Putting Guardrails in Place

Our team is working tirelessly to help reduce opioid abuse and there are many moving pieces in action that can support both patients who experience chronic pain and care providers. One of our team’s Care Quality Initiatives, the Michigan Quality Improvement Consortium, has drafted guidelines for the proper use of opioids and treatment of pain in primary care. They operate through the Michigan Quality Improvement Consortium and direct providers in how to properly prescribe opioids as well as continue to educate them in how to treat chronic pain.

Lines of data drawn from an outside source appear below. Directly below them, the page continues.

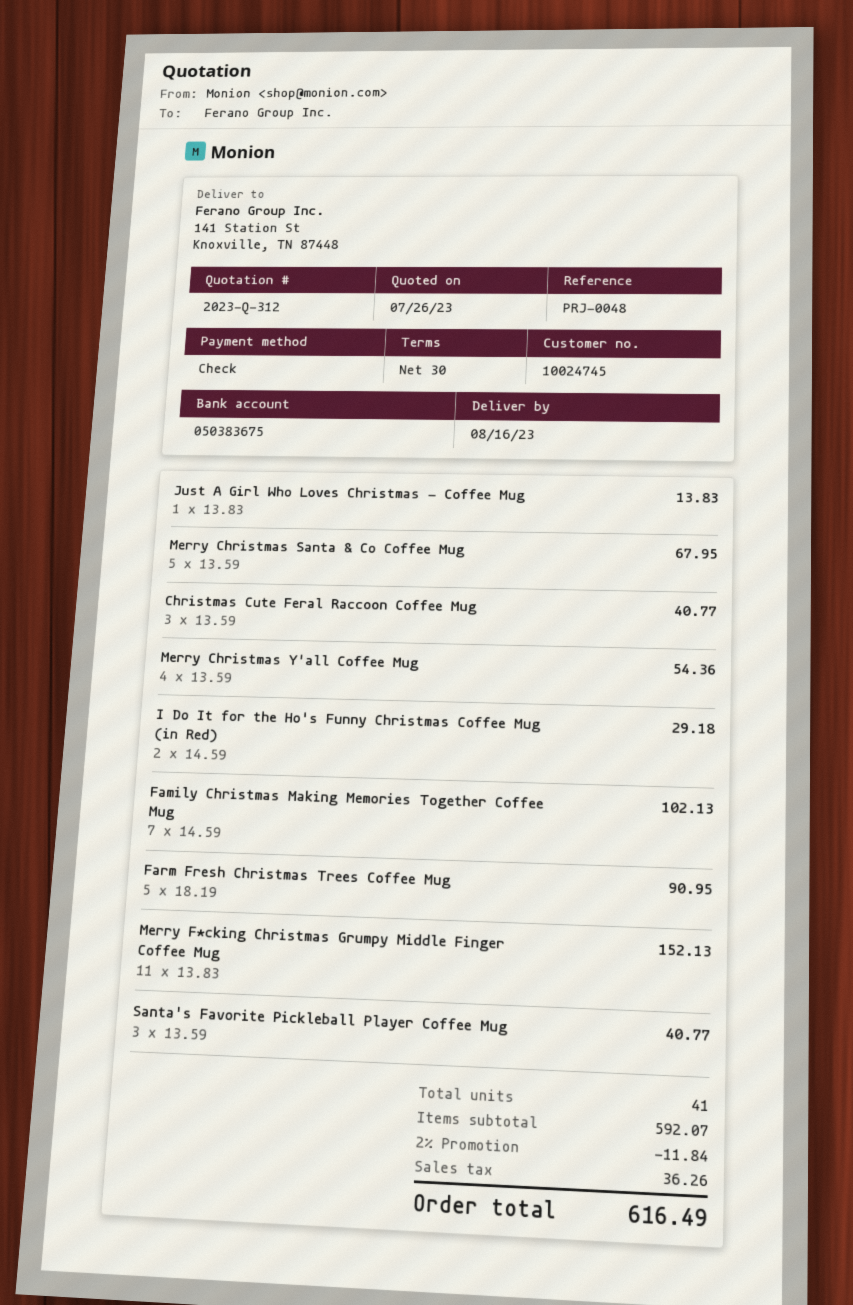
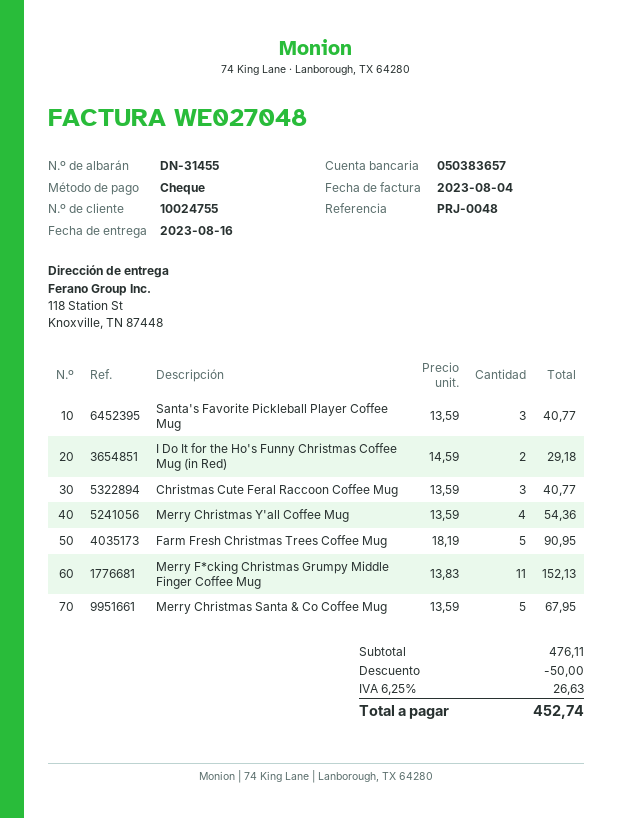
customer number: 10024745 -> 10024755
bank account: 050383675 -> 050383657
ship to: 141 Station St, Knoxville, TN 87448 -> 118 Station St, Knoxville, TN 87448
Just A Girl Who Loves Christmas - Coffee Mug: 1 x 13.83 = 13.83 -> none
Family Christmas Making Memories Together Coffee Mug: 7 x 14.59 = 102.13 -> none
subtotal: 592.07 -> 476.11
discount: 11.84 -> 50.00
tax: 36.26 -> 26.63
total: 616.49 -> 452.74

Alternatives for Chronic Pain Sufferers

BCBSM also understands that many members would prefer not to rely on opioids to manage their pain. If you suffer from chronic pain, the good news is that there are non-opioid alternatives for you to consider:
  • Comprehensive evaluations: Primary care providers work in tandem with psychologists who have special training to provide comprehensive evaluations of patients’ pain. It is the best and most effective way to determine a safe and, long-term, healthy way to treat chronic pain.

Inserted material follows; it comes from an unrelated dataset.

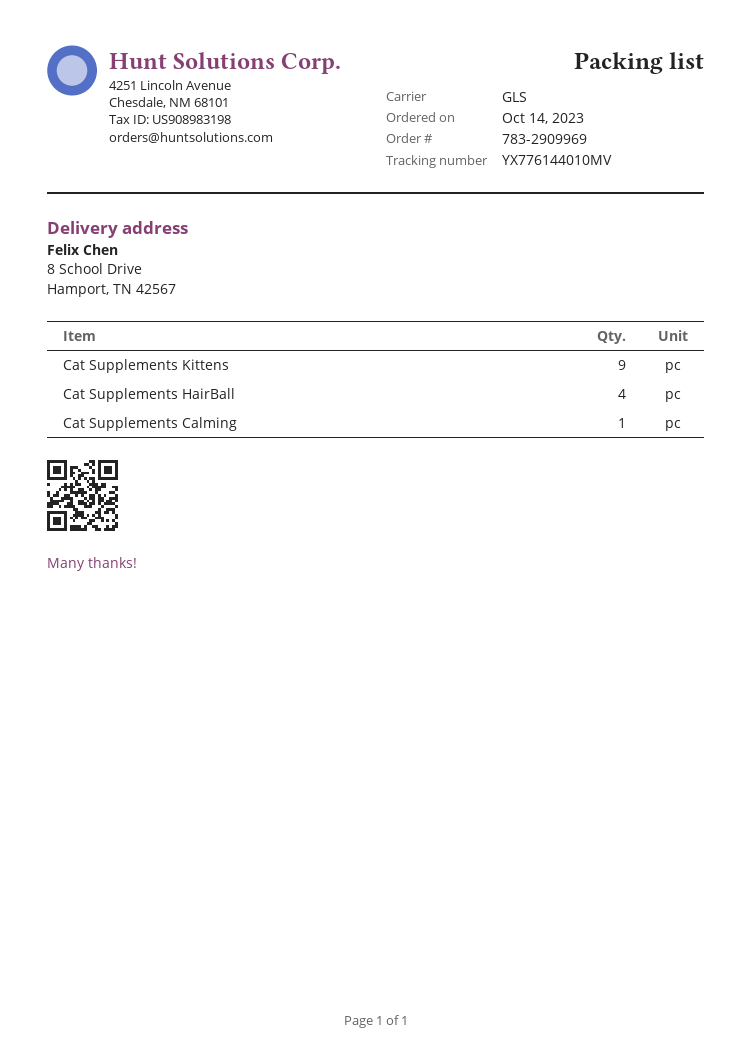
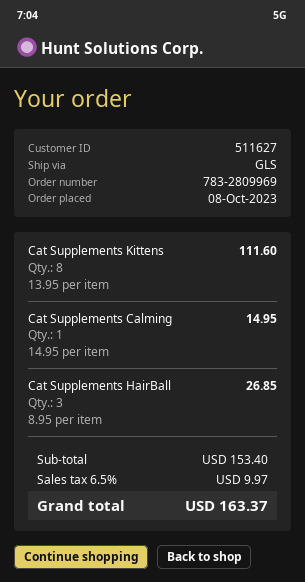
order number: 783-2909969 -> 783-2809969
order date: 2023-10-14 -> 2023-10-08
Cat Supplements Kittens: 9 -> 8
Cat Supplements HairBall: 4 -> 3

  • Physical therapy and functional rehabilitation: In certain cases, physical therapy can be a great mechanical way of relieving pain over time through the natural strengthening of the body. Functional rehabilitation also has a psychological care component beneficial to all patients.
  • Other drug combinations: If approved by your doctor, ibuprofen and Tylenol taken together can be not only as effective as opioids, but also have fewer side effects and lower risks of addiction. Some conditions, such as fibromyalgia, actually worsen with opioid applications, so it’s critical to use the proper resources to medicate your condition.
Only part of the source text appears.